256px is a toy. 1024px with 8× downsampling = 16,384 patches — impossible with standard O(n²) attention. Paths forward: hierarchical generation (generate low-res, super-resolve), windowed/sparse attention, progressive patch compression (coarse-to-fine), or latent cascade with a lightweight upsampler.
Generate a 4-page comic → the fox looks different on every page. Paths: entity embeddings (persistent identity vector injected into each image), cross-image attention (let later image patches attend to earlier images), reference image conditioning. The attention mask needs a new rule allowing later images to reference earlier ones.
250 denoising steps × full transformer forward pass = very slow. Paths: DDIM (→ 50 steps), DPM-Solver++ (→ 20–25), consistency distillation (→ 1–4), flow matching (→ 10–20).
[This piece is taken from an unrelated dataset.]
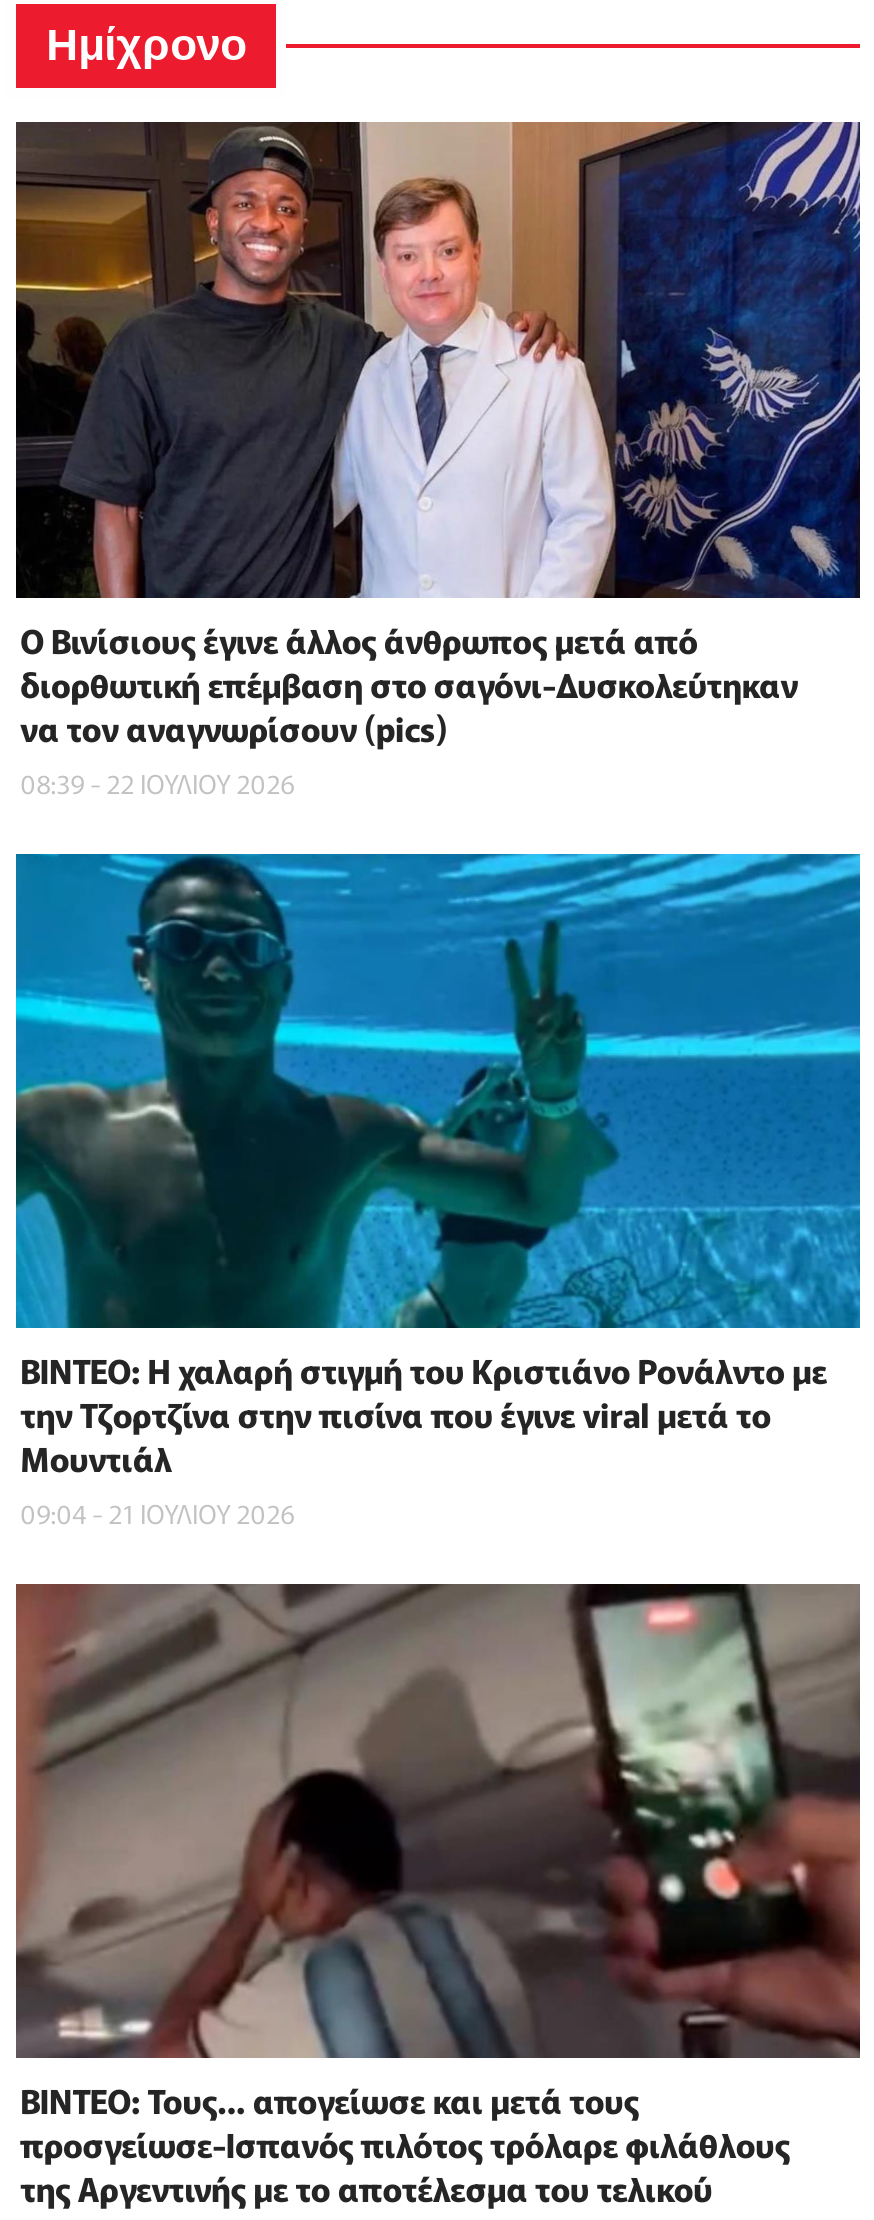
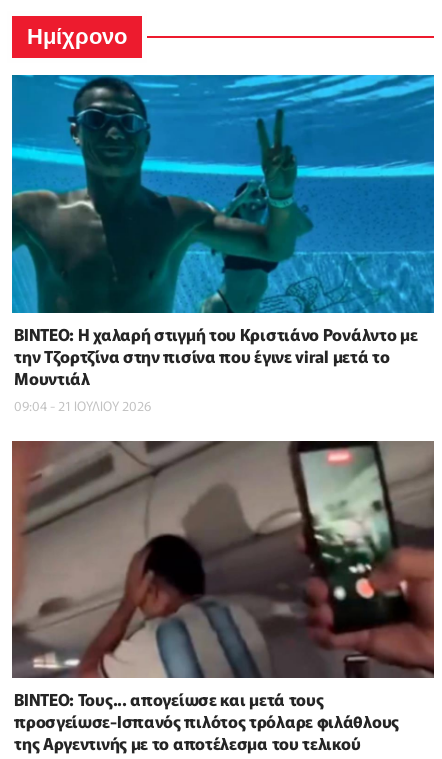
- [image]
- Ο Βινίσιους έγινε άλλος άνθρωπος μετά από
- διορθωτική επέμβαση στο σαγόνι-Δυσκολεύτηκαν
- να τον αναγνωρίσουν (pics)
- 08:39 - 22 ΙΟΥΛΙΟΥ 2026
Flow matching (behind SD3 and Flux) is the likely winner — mathematically simpler, straighter trajectories, fewer steps. Fully compatible with Transfusion’s framework.
No way to condition on pose, depth, edges, or style references. Paths: ControlNet-style adapters, concatenating control embeddings with image patches, T2I-Adapter approach. The continuous patch representation makes this easier than adding control to discrete-token approaches.
The framework naturally extends to video. Each frame → patches with bidirectional intra-frame attention, plus temporal attention across frames. Frames can be diffused jointly or autoregressively (generate frame 1, condition frame 2 on it).
Image quality is capped by VAE reconstruction quality. Low-hanging fruit: swapping to SDXL’s VAE (~20% better reconstruction), consistency decoder for sharper high-frequency detail, adversarial training (VAE-GAN), or higher-resolution latents with less spatial downsampling.
| Dimension | Rating | Notes |
|---|---|---|
| Novelty | ⭐⭐⭐⭐ 4/5 | Continuous diffusion inside LM is meaningful; pieces existed but the combination is new |
| Rigor | ⭐⭐⭐⭐ 4/5 | Thorough scaling experiments and ablations; loses a point for 256px and no interleaved eval |
| Impact | ⭐⭐⭐⭐⭐ 5/5 | ICLR 2025 Oral; spawned a research direction; every unified model paper references it |
| Clarity | ⭐⭐⭐⭐⭐ 5/5 | Exceptionally well-written; implementable from the paper alone |
| Relevance | ⭐⭐⭐⭐⭐ 5/5 | Architectural thesis for a media generation agent |
| Reproducibility | ⭐⭐⭐⭐ 4/5 | Clear methodology but requires significant compute; no public model weights |
| Overall | ⭐⭐⭐⭐½ 4.5/5 |
| Improvement vector | Status | Key work |
|---|---|---|
| High resolution | Area to explore | No published high-res Transfusion variant |
| Multi-image consistency | Area to explore | Attention mask extension needed |
| Faster inference | Partially addressed | Flow matching, consistency distillation |
| Controllability | Area to explore | ControlNet-style adapters possible |
| Video extension | Area to explore | Temporal attention straightforward |
| Better VAE | Partially addressed | SDXL VAE, consistency decoder |
Transfusion proved that continuous diffusion inside a language model isn’t just possible — it’s strictly better than discretizing images, and the field is now racing to build on that foundation. The single highest-impact next step: high-resolution generation with multi-image consistency for interleaved document production.